Works Applications 2015 笔试题 Orienteering
投了一下Works Applications,结果邮件发过来两道笔试题,给了五天时间做,可以任选一道。
结果我拖到了截止那天晚上才开始做。。。第一题可以用C++,我就做了第一题。当然做的很烂了,速度完全不行的,就提交了。
这两天又改了改,耗时不再是天文数字鸟。。
题目:
Abstract
We are planning an orienteering game.
The aim of this game is to arrive at the goal (G) from the start (S) with the shortest distance.
However, the players have to pass all the checkpoints (@) on the map.
An orienteering map is to be given in the following format.######## #@....G# ##.##@## #..@..S# #@.....# ########In this problem, an orienteering map is to be given.
Calculate the minimum distance from the start to the goal with passing all the checkpointsSpecification
- A map consists of 5 characters as following.
You can assume that the map does not contain any invalid characters and
the map has exactly one start symbol 'S' and exactly one goal symbol 'G'.- 'S' means the orienteering start.
- 'G' means the orienteering goal.
- '@' means an orienteering checkpoint.
- '.' means an opened-block that players can pass.
- '#' means a closed-block that players cannot pass.
- It is allowed to move only by one step vertically or horizontally (up, down, left, or right) to the next block.
Other types of movements, such as moving diagonally (left up, right up, left down and right down) and skipping one or more blocks, are NOT permitted.- You MUST NOT get out of the map.
- Distance is to be defined as the number of movements to the different blocks.
- You CAN pass opened-blocks, checkpoints, the start, and the goal more than once if necessary.
- You can assume that parameters satisfy following conditions.
- 1 <= width <= 100
- 1 <= height <= 100
- The maximum number of checkpoints is 18.
- Return -1 if given arguments do not satisfy specifications, or players cannot arrive at the goal from the start by passing all the checkpoints.
Input
The input is to be given in the following format, from the standard input.

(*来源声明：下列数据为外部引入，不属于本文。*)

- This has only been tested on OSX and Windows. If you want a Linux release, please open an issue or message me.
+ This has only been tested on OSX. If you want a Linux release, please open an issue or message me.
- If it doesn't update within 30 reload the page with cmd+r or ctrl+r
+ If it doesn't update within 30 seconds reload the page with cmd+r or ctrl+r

W H Row1 Row2 ... RowHThe first row is to describe the width and the height of the orienteering map, sectioned by a space.

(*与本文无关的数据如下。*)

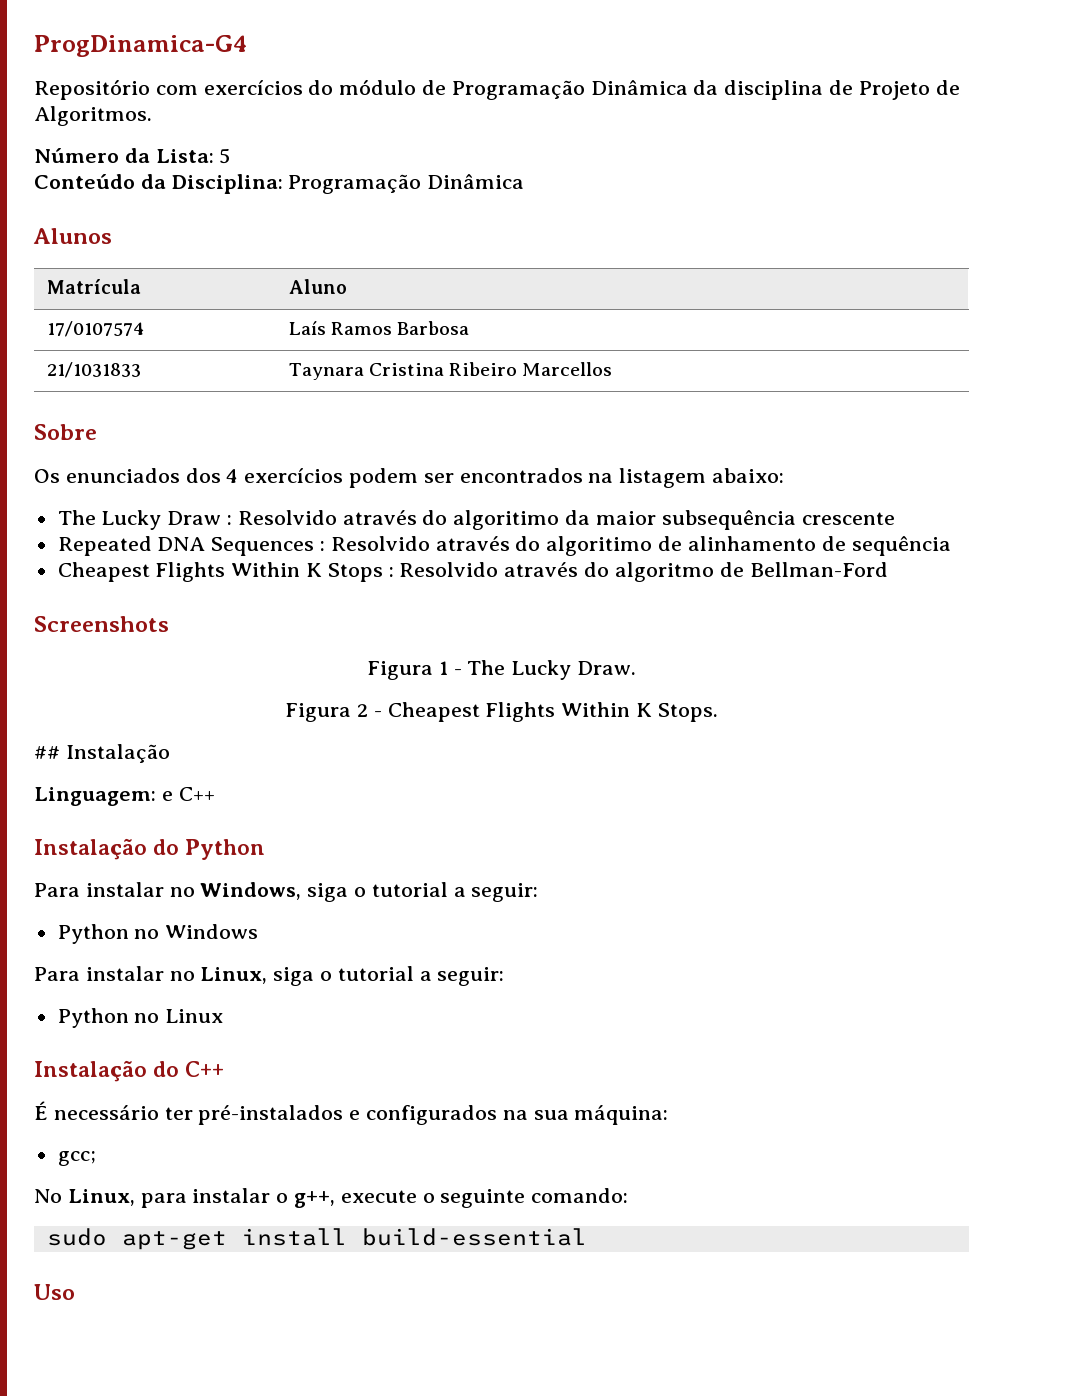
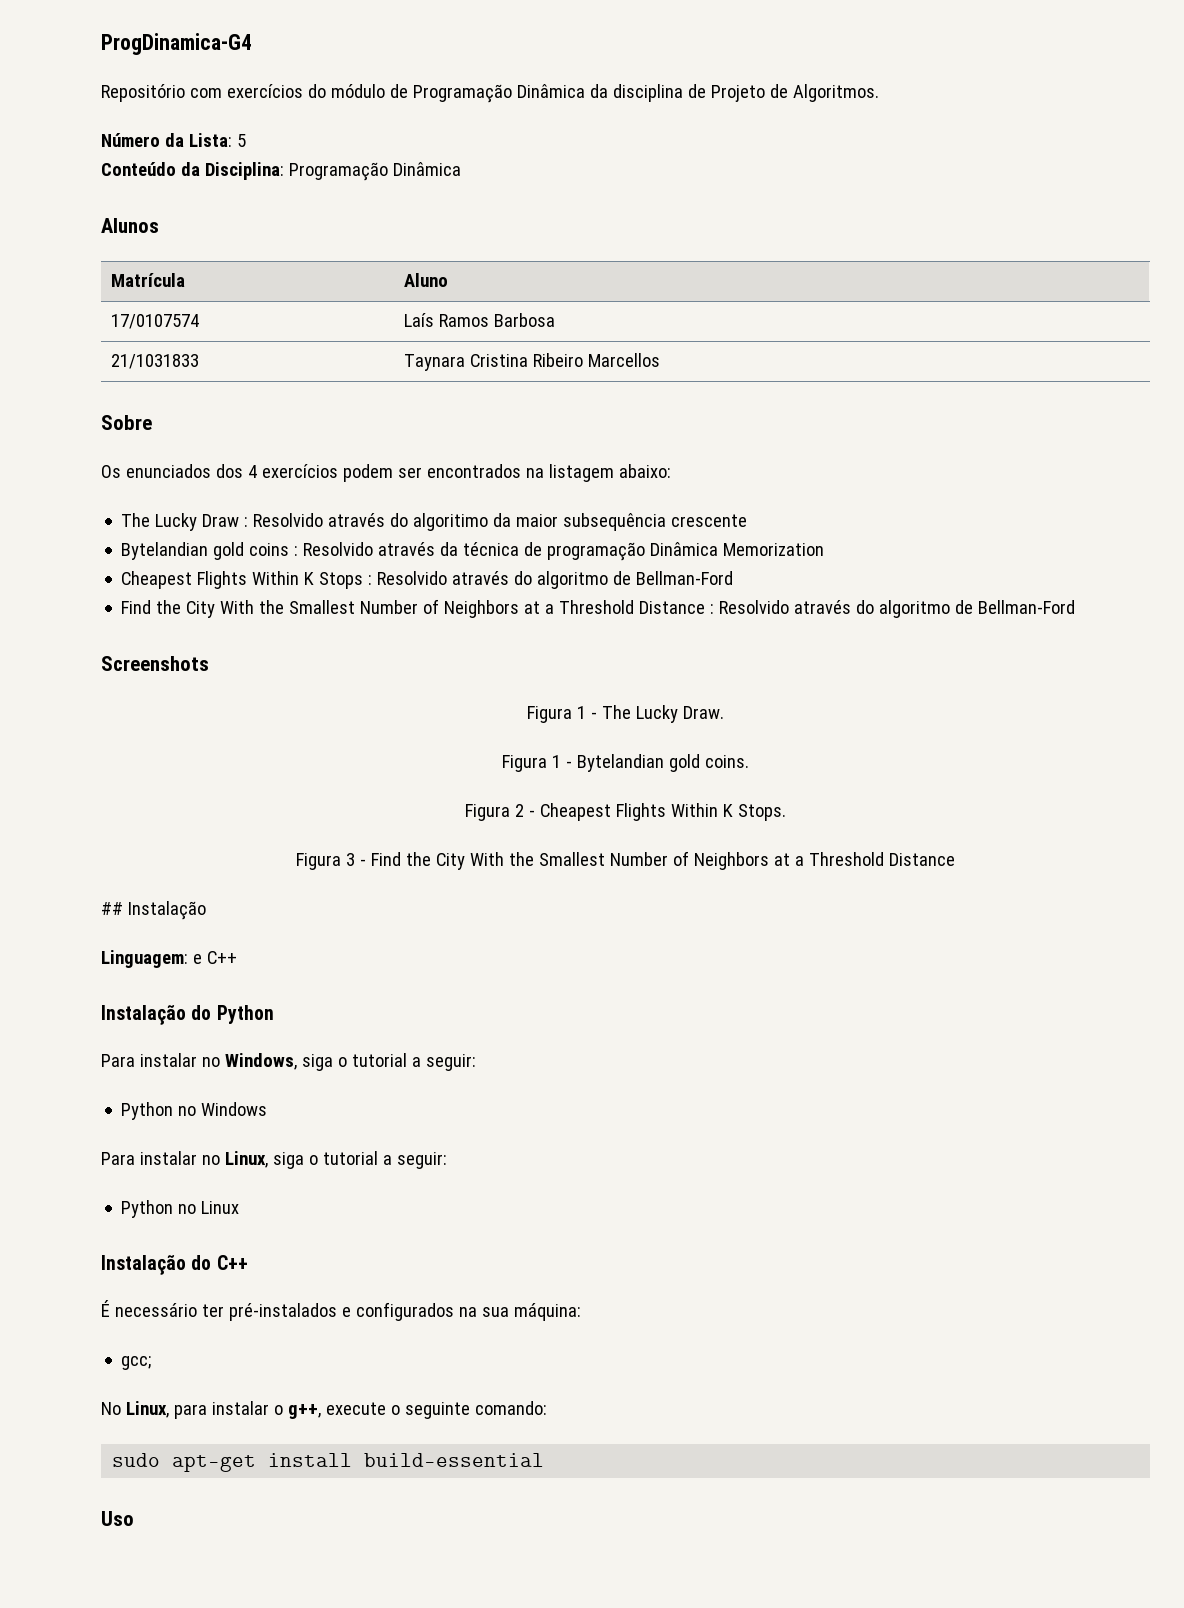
- Repeated DNA Sequences : Resolvido através do algoritimo de alinhamento de sequência
+ Bytelandian gold coins : Resolvido através da técnica de programação Dinâmica Memorization
+ Find the City With the Smallest Number of Neighbors at a Threshold Distance : Resolvido através do algoritmo de Bellman-Ford
+ Figura 1 - Bytelandian gold coins.
+ Figura 3 - Find the City With the Smallest Number of Neighbors at a Threshold Distance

From the second row, map information is to be given for exactly the same number of rows as the height.
Each row contains exactly the same number of letters as the width.

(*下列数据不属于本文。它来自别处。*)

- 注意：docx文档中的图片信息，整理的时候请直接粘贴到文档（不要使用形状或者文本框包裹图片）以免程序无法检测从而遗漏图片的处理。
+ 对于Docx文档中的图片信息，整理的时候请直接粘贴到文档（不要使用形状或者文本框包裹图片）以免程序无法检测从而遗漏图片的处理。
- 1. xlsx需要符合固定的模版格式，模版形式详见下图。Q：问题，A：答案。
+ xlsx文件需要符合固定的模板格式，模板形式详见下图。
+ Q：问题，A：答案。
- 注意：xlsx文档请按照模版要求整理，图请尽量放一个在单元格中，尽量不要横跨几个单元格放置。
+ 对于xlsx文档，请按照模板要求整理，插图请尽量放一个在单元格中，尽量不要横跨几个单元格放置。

See “Specification” for details of the symbols contained in the map.Output
Output into the standard output, and put a return.
C++
Write the "main" function of the "Orienteering" class, included in given skeleton.
If some C++ standard libraries and members are necessary, add them to the skeleton.
You can implement them on other files, but describe them not to cause compile errors with given compile option.
Skeleton Code of C++class Orienteering { public: void main(); }; void Orienteering::main() { // TODO: Implement this function } int main(int argc, char* argv[]) { Orienteering o; o.main(); return 0; }Compile Options
The codes you have submitted are to be compiled by the following command.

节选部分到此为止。